**INSTRUCTIONS TO FOLLOW:**
Please restate every entry exactly. Leave out the pictures.

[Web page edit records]
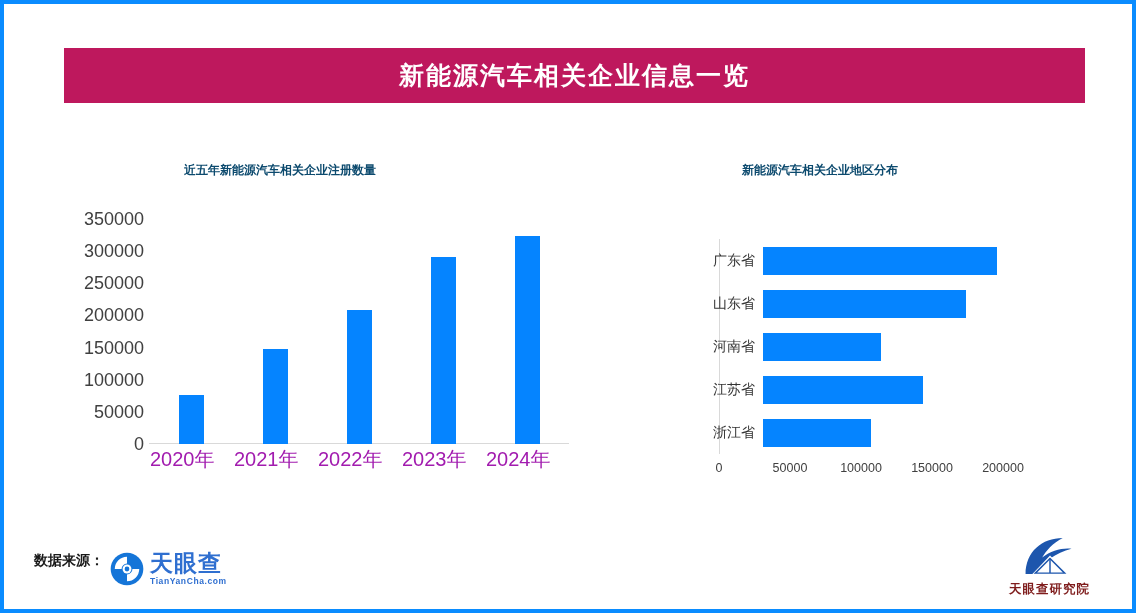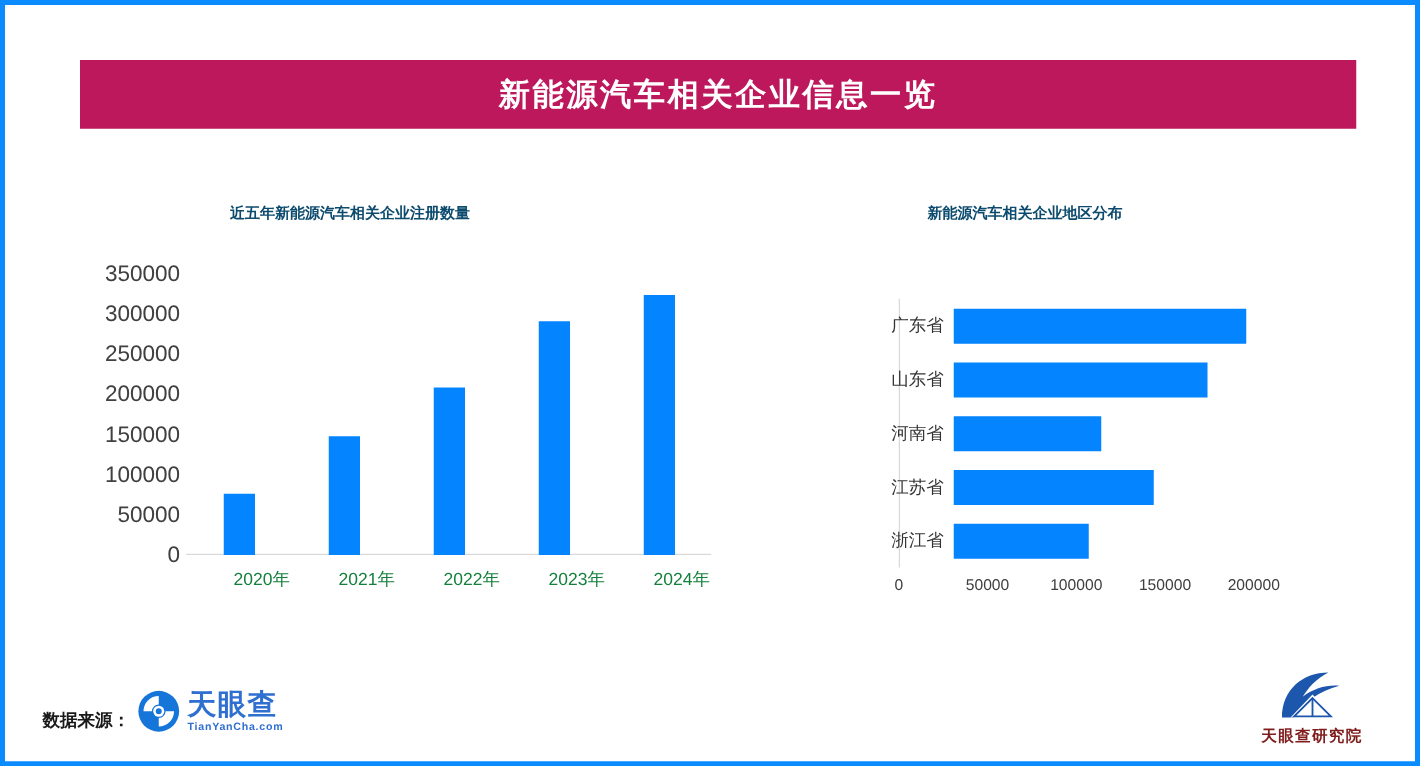--- a/index.html
+++ b/index.html
@@ -62,22 +62,22 @@
   .v-barwrap{
     width:82px;display:flex;flex-direction:column;align-items:center;
     justify-content:flex-end;height:100%;
   }
   .v-bar{width:25px;background:#0584ff;}
   .v-xlabels{
     position:absolute;left:0;bottom:-14px;width:420px;
     display:flex;justify-content:space-around;
   }
   .v-xlabel{
-    width:82px;text-align:right;
-    font-size:14px;color:#15803d;
+    width:82px;text-align:left;
+    font-size:20px;color:#a21caf;
   }
 
   
   .hchart{
     position:absolute;left:95px;top:95px;width:300px;height:230px;
   }
   .h-axisline{
     position:absolute;left:0;top:0;width:1px;height:215px;background:#d9d9d9;
   }
   .h-rows{
@@ -96,21 +96,21 @@
   .h-xlabel{
     position:absolute;top:0;
     font-size:12.5px;color:#404040;
     transform:translateX(-50%);
     white-space:nowrap;
   }
 
   
   .footer-left{
     position:absolute;left:30px;top:548px;
-    display:flex;align-items:flex-end;
+    display:flex;align-items:flex-start;
   }
   .footer-src-text{
     font-size:14px;color:#1a1a1a;font-weight:bold;margin-right:6px;
   }
   .tyc-logo{display:flex;align-items:center;}
   .tyc-mark{width:34px;height:34px;margin-right:6px;}
   .tyc-wordmark{display:flex;flex-direction:column;line-height:1;}
   .tyc-cn{
     font-size:23px;font-weight:bold;color:#2f6fd0;letter-spacing:1px;
   }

**TASK RESULT:**
--- a/index.html
+++ b/index.html
@@ -62,22 +62,22 @@
   .v-barwrap{
     width:82px;display:flex;flex-direction:column;align-items:center;
     justify-content:flex-end;height:100%;
   }
   .v-bar{width:25px;background:#0584ff;}
   .v-xlabels{
     position:absolute;left:0;bottom:-14px;width:420px;
     display:flex;justify-content:space-around;
   }
   .v-xlabel{
-    width:82px;text-align:right;
-    font-size:14px;color:#15803d;
+    width:82px;text-align:left;
+    font-size:20px;color:#a21caf;
   }
 
   
   .hchart{
     position:absolute;left:95px;top:95px;width:300px;height:230px;
   }
   .h-axisline{
     position:absolute;left:0;top:0;width:1px;height:215px;background:#d9d9d9;
   }
   .h-rows{
@@ -96,21 +96,21 @@
   .h-xlabel{
     position:absolute;top:0;
     font-size:12.5px;color:#404040;
     transform:translateX(-50%);
     white-space:nowrap;
   }
 
   
   .footer-left{
     position:absolute;left:30px;top:548px;
-    display:flex;align-items:flex-end;
+    display:flex;align-items:flex-start;
   }
   .footer-src-text{
     font-size:14px;color:#1a1a1a;font-weight:bold;margin-right:6px;
   }
   .tyc-logo{display:flex;align-items:center;}
   .tyc-mark{width:34px;height:34px;margin-right:6px;}
   .tyc-wordmark{display:flex;flex-direction:column;line-height:1;}
   .tyc-cn{
     font-size:23px;font-weight:bold;color:#2f6fd0;letter-spacing:1px;
   }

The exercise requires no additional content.